Nothing but the pictures is dropped; write out all the remaining data below exactly.

Recorded data:
======

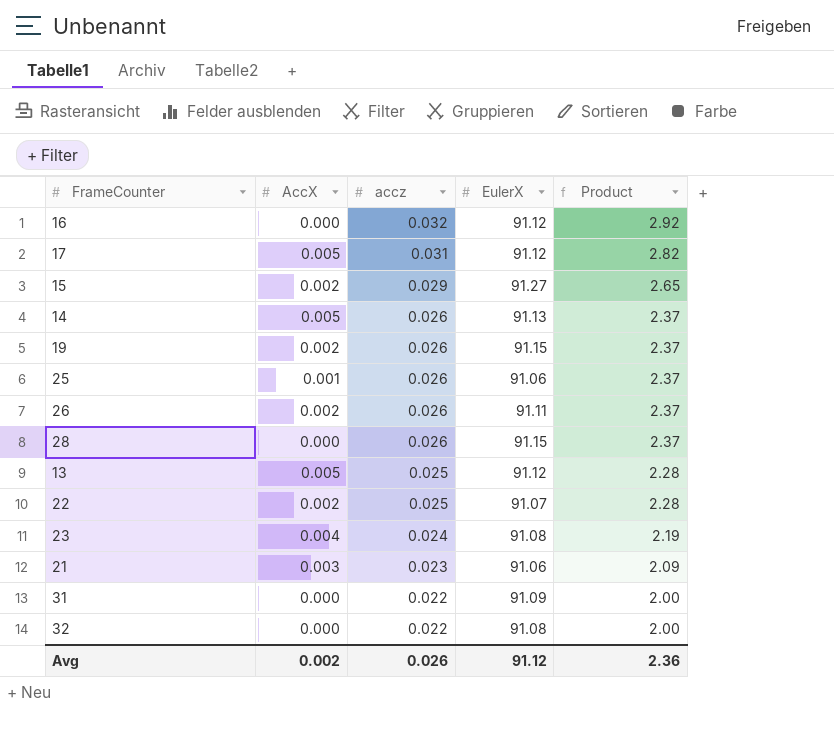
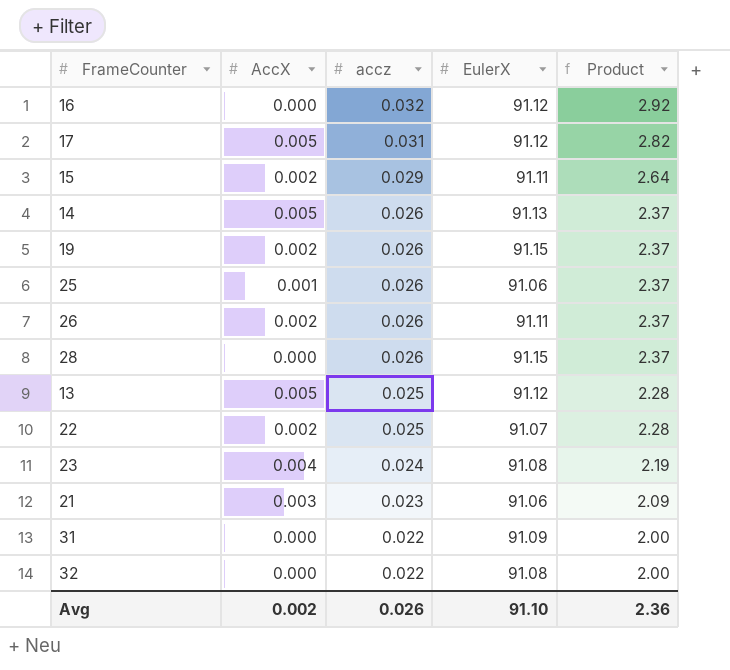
15 | EulerX: 91.27 -> 91.11
15 | Product: 2.65 -> 2.64
Avg | EulerX: 91.12 -> 91.10

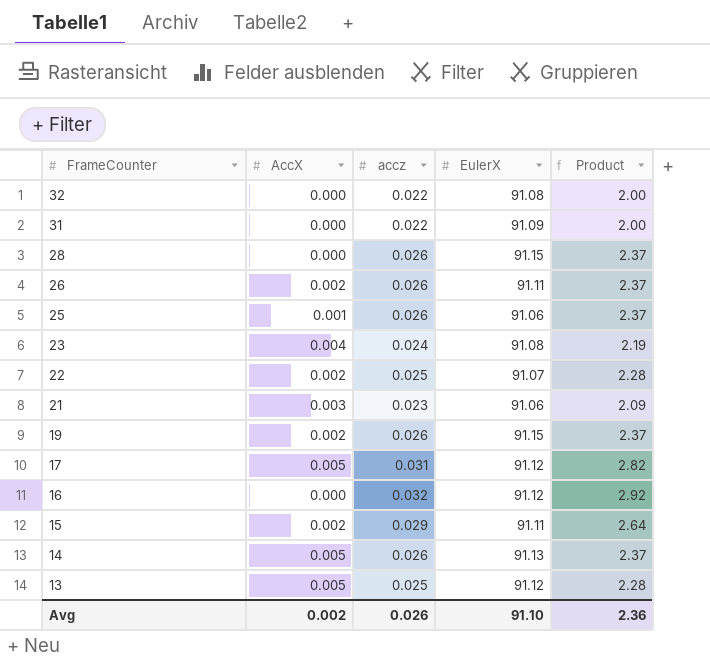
row order: accz descending -> FrameCounter descending

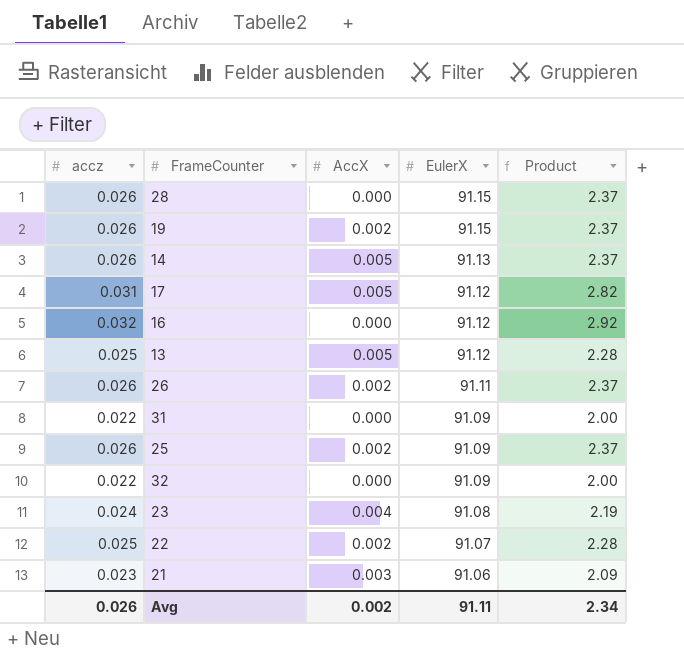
row order: FrameCounter descending -> EulerX descending
column accz | position: 3 -> 1
row 15: 0.002 | 0.029 | 91.11 | 2.64 -> none
25 | AccX: 0.001 -> 0.002
25 | EulerX: 91.06 -> 91.09
32 | EulerX: 91.08 -> 91.09
Avg | EulerX: 91.10 -> 91.11
Avg | Product: 2.36 -> 2.34

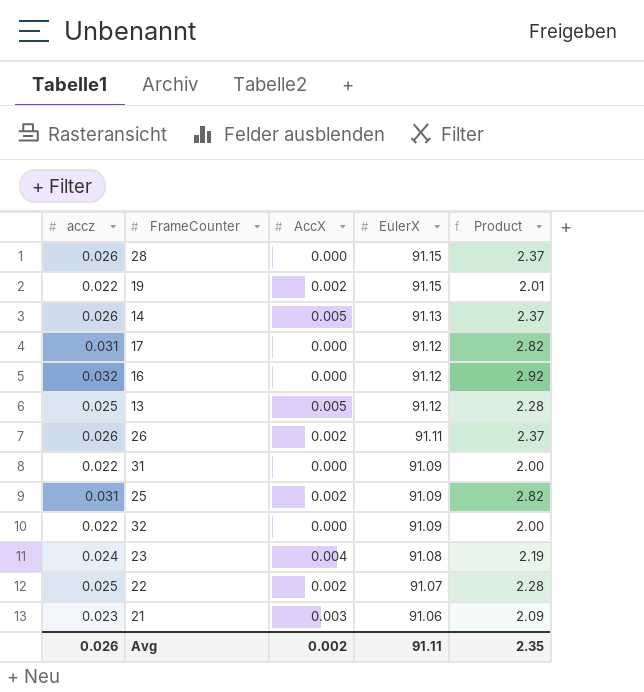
19 | accz: 0.026 -> 0.022
19 | Product: 2.37 -> 2.01
17 | AccX: 0.005 -> 0.000
25 | accz: 0.026 -> 0.031
25 | Product: 2.37 -> 2.82
Avg | Product: 2.34 -> 2.35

======

SOLVED EXERCISE:
15 | EulerX: 91.27 -> 91.11
15 | Product: 2.65 -> 2.64
Avg | EulerX: 91.12 -> 91.10

row order: accz descending -> FrameCounter descending

row order: FrameCounter descending -> EulerX descending
column accz | position: 3 -> 1
row 15: 0.002 | 0.029 | 91.11 | 2.64 -> none
25 | AccX: 0.001 -> 0.002
25 | EulerX: 91.06 -> 91.09
32 | EulerX: 91.08 -> 91.09
Avg | EulerX: 91.10 -> 91.11
Avg | Product: 2.36 -> 2.34

19 | accz: 0.026 -> 0.022
19 | Product: 2.37 -> 2.01
17 | AccX: 0.005 -> 0.000
25 | accz: 0.026 -> 0.031
25 | Product: 2.37 -> 2.82
Avg | Product: 2.34 -> 2.35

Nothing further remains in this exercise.